= DATA PROVIDED =
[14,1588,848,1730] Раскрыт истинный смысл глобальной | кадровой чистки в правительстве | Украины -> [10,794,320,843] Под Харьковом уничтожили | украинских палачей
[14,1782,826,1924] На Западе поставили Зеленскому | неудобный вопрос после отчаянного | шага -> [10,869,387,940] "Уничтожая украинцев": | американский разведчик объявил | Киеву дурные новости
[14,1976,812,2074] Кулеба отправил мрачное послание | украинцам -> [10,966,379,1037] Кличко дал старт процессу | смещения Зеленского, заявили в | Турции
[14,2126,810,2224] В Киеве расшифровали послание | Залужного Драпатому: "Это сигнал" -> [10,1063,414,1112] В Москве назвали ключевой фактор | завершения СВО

--

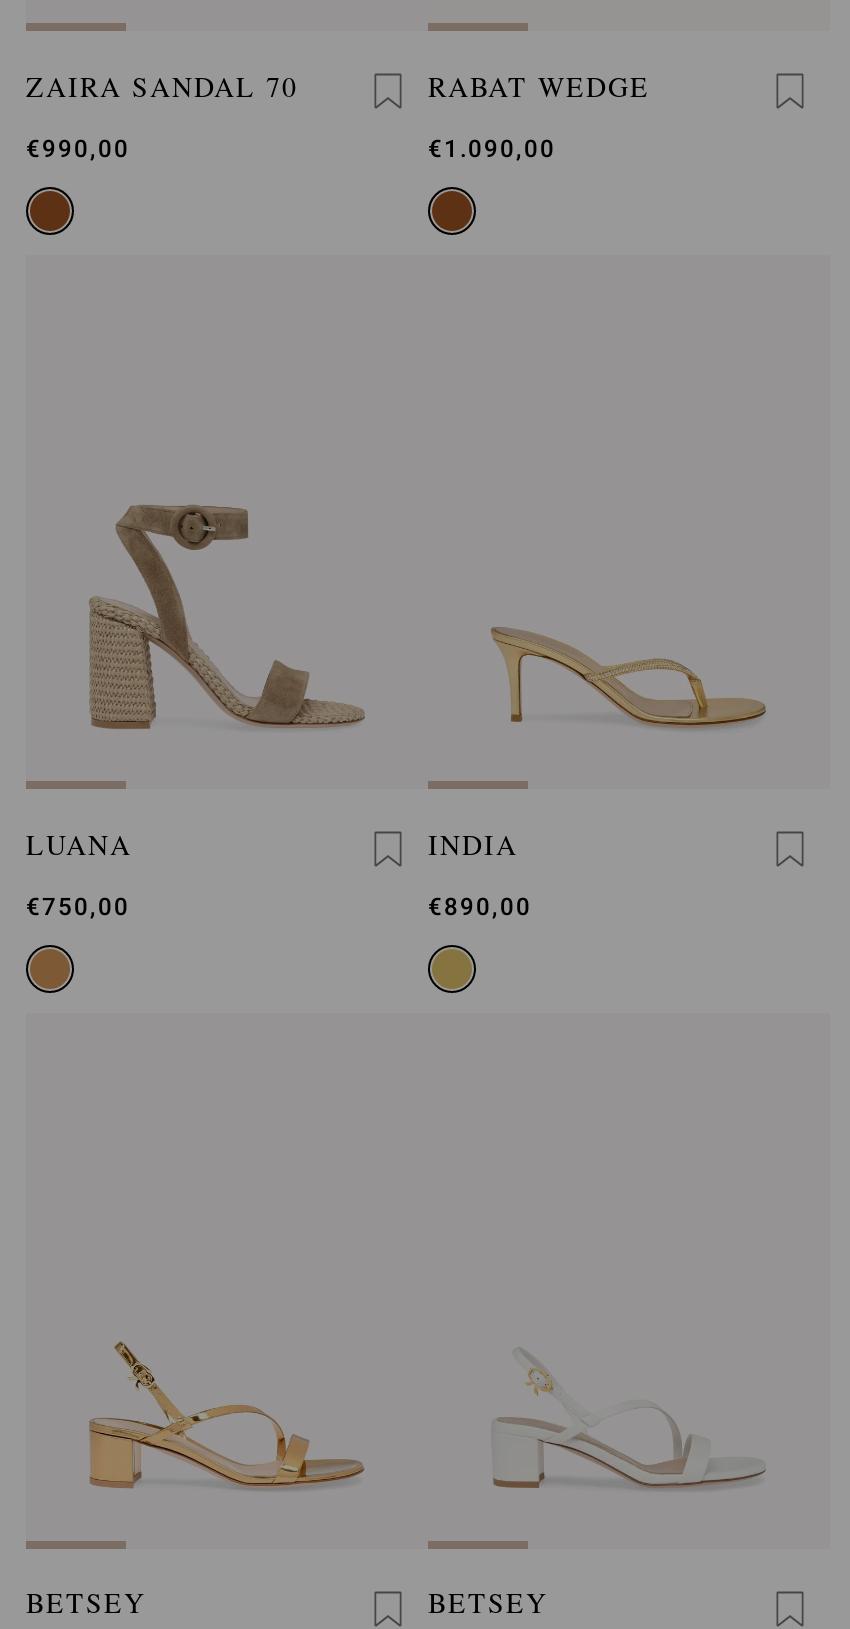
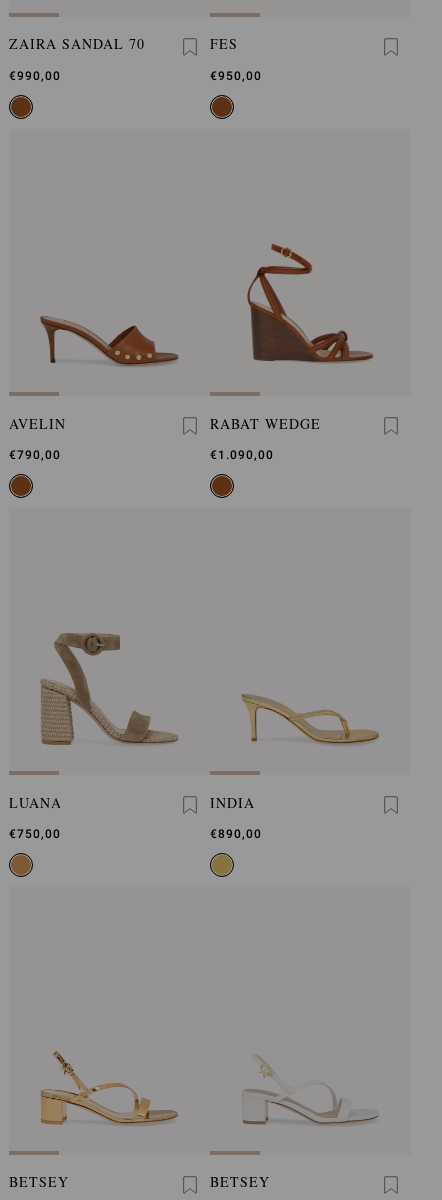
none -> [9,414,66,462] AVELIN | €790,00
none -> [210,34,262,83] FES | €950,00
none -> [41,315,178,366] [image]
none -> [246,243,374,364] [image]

= WORK ORDER =
In the listing above, find the line containing "[14,1588,848,1730] Раскрыт истинный" and the line containing "[14,2126,810,2224] В Киеве", then retype both and every line between them exactly, with nothing else.

= EXPECTED OUTPUT =
[14,1588,848,1730] Раскрыт истинный смысл глобальной | кадровой чистки в правительстве | Украины -> [10,794,320,843] Под Харьковом уничтожили | украинских палачей
[14,1782,826,1924] На Западе поставили Зеленскому | неудобный вопрос после отчаянного | шага -> [10,869,387,940] "Уничтожая украинцев": | американский разведчик объявил | Киеву дурные новости
[14,1976,812,2074] Кулеба отправил мрачное послание | украинцам -> [10,966,379,1037] Кличко дал старт процессу | смещения Зеленского, заявили в | Турции
[14,2126,810,2224] В Киеве расшифровали послание | Залужного Драпатому: "Это сигнал" -> [10,1063,414,1112] В Москве назвали ключевой фактор | завершения СВО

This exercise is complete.